Sunday, November 28, 2010

Is DCUO just "average? The answer may be yes

You only get one Launch Day.

It honestly doesn't matter that much what you hope to add in a year, what neat things you're holding to release along side the Green Lantern movie, and how excited your staff is to still have jobs that let them keep piling missions on this engine. If the game isn't widely appealing AT LAUNCH your subscriber base will evaporate before you get a chance to show them how good you could be, maybe, sometime down the road, if we just pay we a fee every month to prove it. "Starting to build..." Is not gonna cut it.

I honestly don't understand what DCUO is shooting for - I keep hearing "its more action game than RPG" as justification for some of the design choices, but the PS3 has lots of action games and the ones that hit big have better graphics, smoother/more accessible gameplay, and most importantly of all, only expect to hold your attention with their particular mix of features for about 50 hours. Kratos, Belmont, and Starkiller don't expect you to pay a monthly fee to do it all again with a minutely different build the second time through. Depth and variety of customization is where DCUO may distinguish iteself from its action game competitors, eventually. Where it may justify a recuring fee.

You've done some good work here. The environments are 90th percentile or better (that's intended to be complimentary). The weapons combo trees give a good range of player-side experiences, balanced against the inevitable repeation of enemy behavior as you level up your 4th or later alt. Voice acting is passable. Putting enemies in 6 kinds of balls is cute (if grossly overused).



...But... Player character customization for powers is mediocre. 6 choices with terrible documentation until after you've commited to the choice (Storms is hidden inside Ice... seriously?).

And sorry, but character customization for appearance is bottom of the barrel - and if you look around your market you know it. Your PC MMO counterparts do it better, and fight games like the Soul Caliber series do it better console-side. Being on the PS3 is not a plausible excuse. You guys are SONY - your supposed to be the slyest, savviest PS3 coders there are.

Hopefully you still have the time, resources, and interest to tackle the weakest parts of your design. It's tempting to think that players will evaluate your game as the sum of features, with A + B + C giving you the result, and meaning that if you can add +1 to any one feature it doesn't matter which you choose. The reality is the player grades the experience more like A x B x C. If A is solid and C is really good, nothing will bring up your final value faster than improving on a weak B.
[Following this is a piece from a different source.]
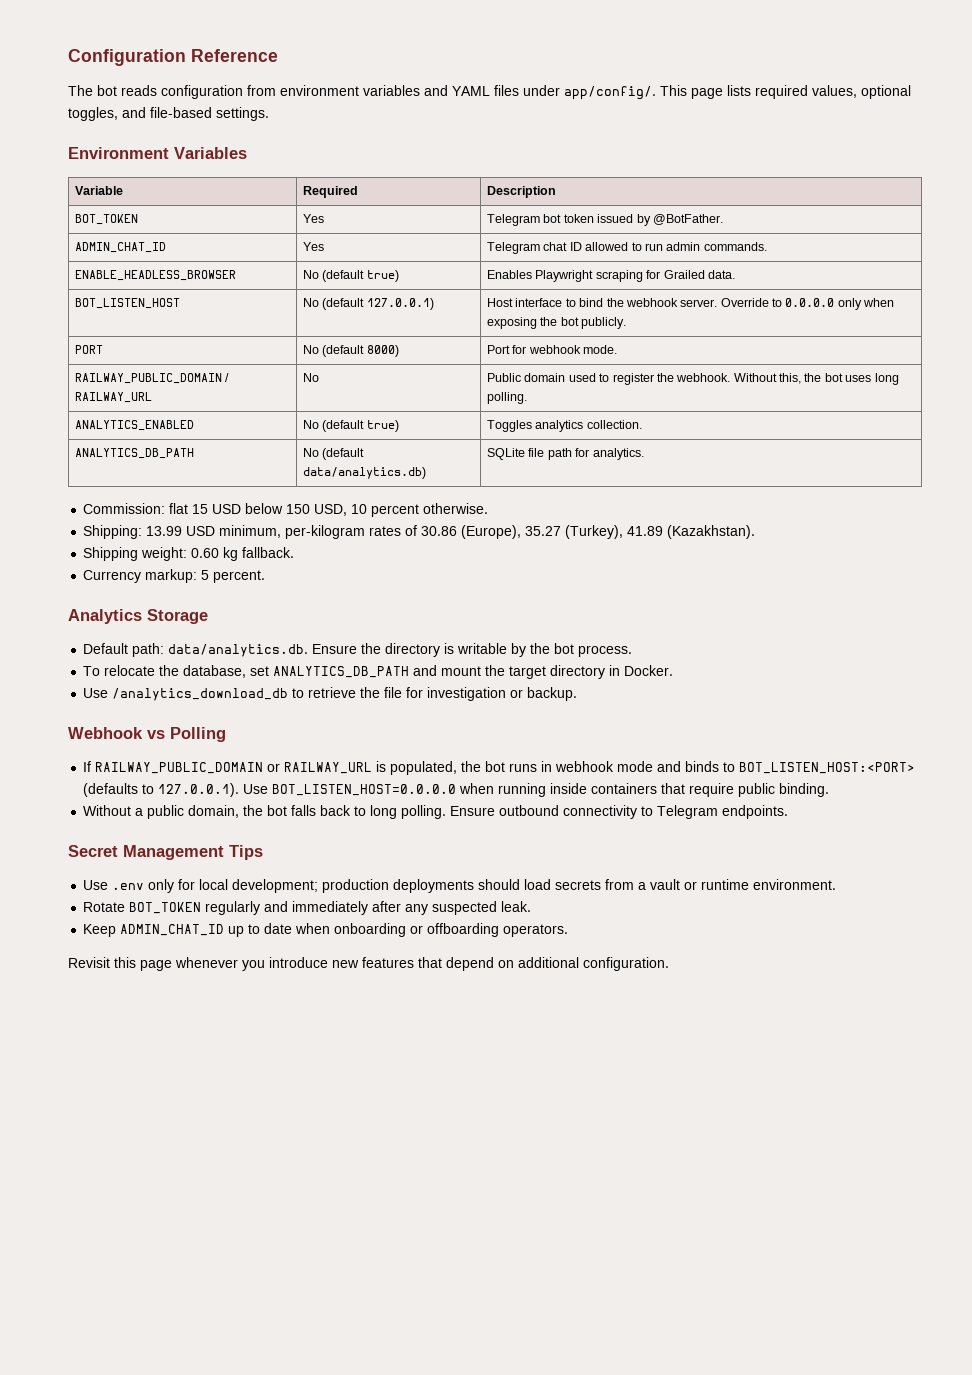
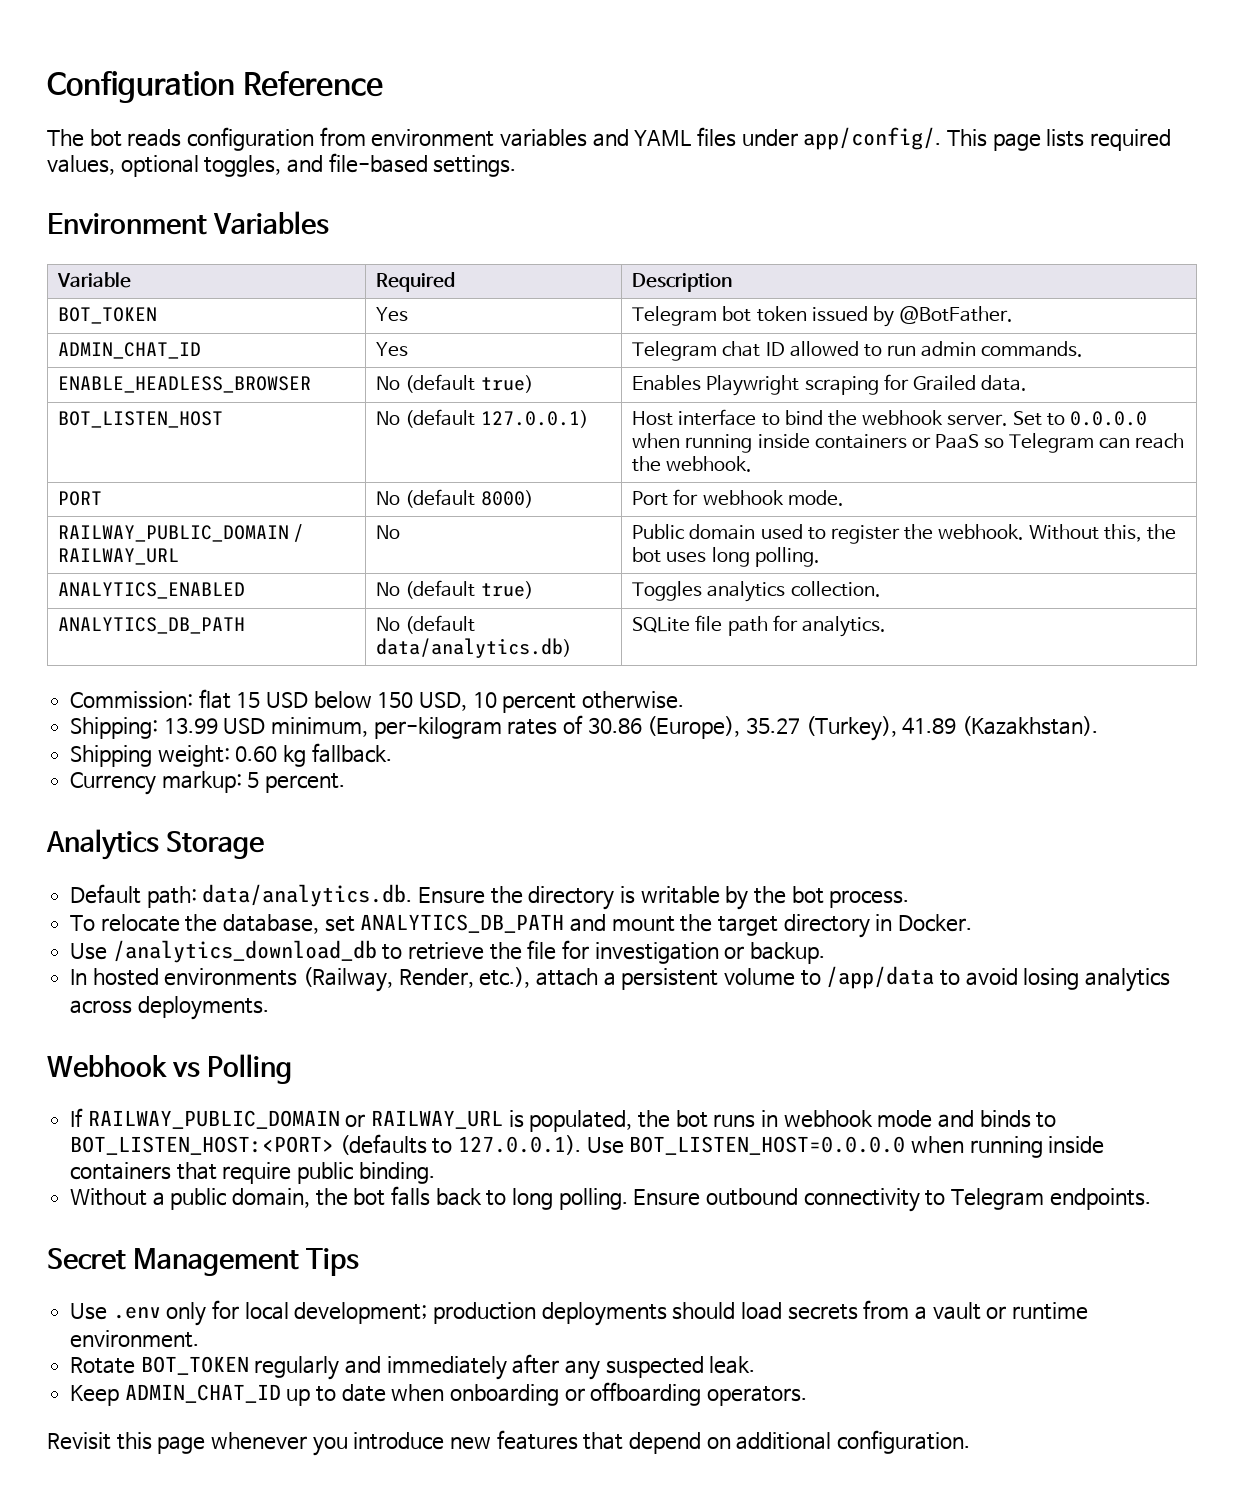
- BOT_LISTEN_HOST | No (default 127.0.0.1) | Host interface to bind the webhook server. Override to 0.0.0.0 only when exposing the bot publicly.
+ BOT_LISTEN_HOST | No (default 127.0.0.1) | Host interface to bind the webhook server. Set to 0.0.0.0 when running inside containers or PaaS so Telegram can reach the webhook.
+ In hosted environments (Railway, Render, etc.), attach a persistent volume to /app/data to avoid losing analytics across deployments.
I WANT this to be a good game. It's got some good features that with polish could be a solid choice for my entertainment time and dollars in the comming year. But don't think a viable customer base is going to pay you $15-a-month for 6+ months while you apply that polish.

Thank you for your time. I'll get back to testing after the servers come back up.
I agree with a lot of you points also. Instead of feeling like the next legend, I feel like a hero they are forcing me to be. Dont get me wrong...the game is great but it has the potential to be a whole lot greater. I think a major part of the problem is that they are trying to keep both software architectures the same for PC and PS3. Im not saying that this is the only reason but Im sure its playing a major role in the limitation. Since they decided to keep PC and PS3 players seperate, they should really let the PC potential flow.

It reminds me of buying the same game for PS3 and PSP. The PSP has less power and therefore the game play, graphics, and features are lacking when compared to the PS3. I think this should be the same case for DCUO. PC players should not be limited due to a version of the game that is going to a less powerful piece of hardware.

Another video-RPG'ers bites the dust.

DCUO isint much of an RP platform.

These forums have apparently seen a huge influx of video-RPG'ers in the last week+. These people all have exactly the same 3-5 complaints about DCUO not having standard mmorpg features. These complaints are their first, short term, impression (more toolbar, freemouse targeting, macro'd combos, infinite char customization etc).

Apparently these mmorpg players are really locked in to one exact type of gameplay. At least upon first impression anything that varies from the WoW formula is something they dont like.

The thing is, in the long term, these  people arent going to like this game anyway. Its not an RPG. As the poster above and many, many other video-rpg'ers have complained, there just isint a whole lot of RP element in this game.

In the short term the video-rpg'ers will complain about controls and customization that dont suit them, but in the long term they arent going to be playing this game anyway because it lacks alot of RP room.